BRIEF
From the entries below, copy exactly the lines from the one that contains "- Frosty is" through the one that contains "- Made with by [YourName or GitHub handle]", both included, and only those.
BEGIN MATERIALS PROVIDED
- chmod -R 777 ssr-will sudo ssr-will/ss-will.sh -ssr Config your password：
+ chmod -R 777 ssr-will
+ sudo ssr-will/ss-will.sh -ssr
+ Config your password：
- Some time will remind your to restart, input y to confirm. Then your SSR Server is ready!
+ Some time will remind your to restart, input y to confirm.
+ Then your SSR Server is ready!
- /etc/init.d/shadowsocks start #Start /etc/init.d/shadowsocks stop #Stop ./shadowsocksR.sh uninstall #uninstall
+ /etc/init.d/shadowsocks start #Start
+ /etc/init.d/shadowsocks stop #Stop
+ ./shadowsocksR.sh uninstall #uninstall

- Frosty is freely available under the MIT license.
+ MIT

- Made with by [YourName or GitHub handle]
END MATERIALS PROVIDED
BEGIN MATERIALS PROVIDED
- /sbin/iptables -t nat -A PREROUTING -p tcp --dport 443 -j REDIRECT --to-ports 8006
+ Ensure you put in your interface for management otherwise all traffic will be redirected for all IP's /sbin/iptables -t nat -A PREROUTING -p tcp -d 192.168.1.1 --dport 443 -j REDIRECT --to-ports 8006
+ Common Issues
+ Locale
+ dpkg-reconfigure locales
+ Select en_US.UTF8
END MATERIALS PROVIDED
BEGIN MATERIALS PROVIDED
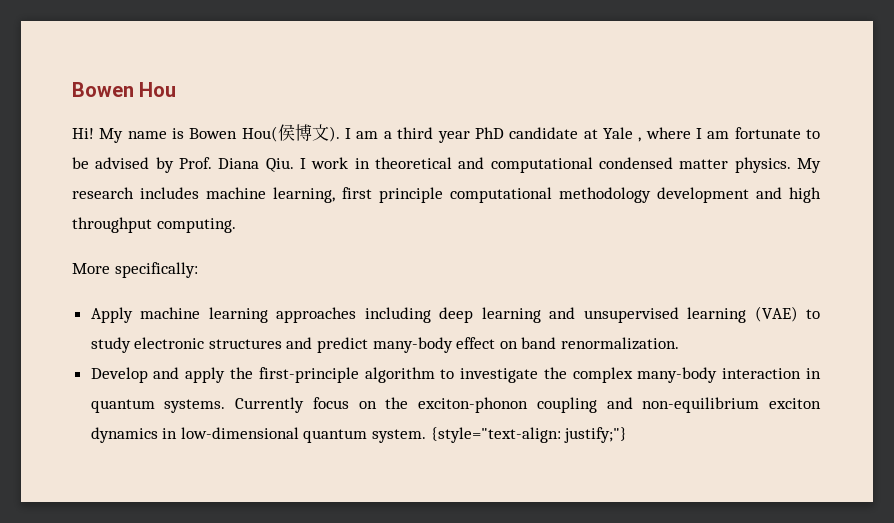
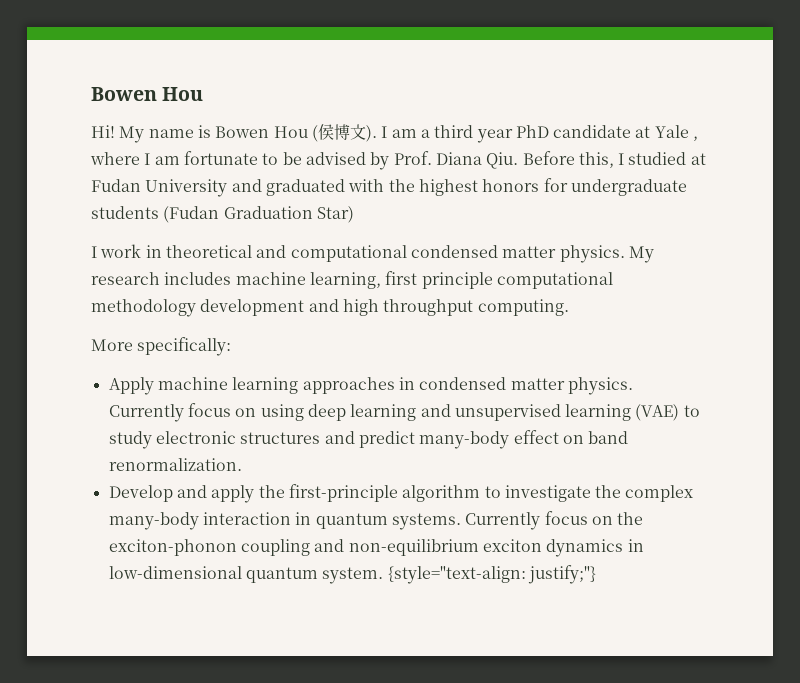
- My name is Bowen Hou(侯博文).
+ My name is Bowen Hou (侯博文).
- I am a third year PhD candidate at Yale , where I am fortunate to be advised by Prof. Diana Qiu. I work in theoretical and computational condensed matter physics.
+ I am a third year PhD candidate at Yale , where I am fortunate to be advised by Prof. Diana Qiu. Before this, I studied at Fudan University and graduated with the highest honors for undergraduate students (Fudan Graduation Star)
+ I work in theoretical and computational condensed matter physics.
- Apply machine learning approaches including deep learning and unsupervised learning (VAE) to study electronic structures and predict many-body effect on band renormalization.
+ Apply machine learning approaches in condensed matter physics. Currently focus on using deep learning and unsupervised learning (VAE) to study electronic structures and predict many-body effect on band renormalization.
END MATERIALS PROVIDED
RESULT OF THE EXERCISE
- Frosty is freely available under the MIT license.
+ MIT

- Made with by [YourName or GitHub handle]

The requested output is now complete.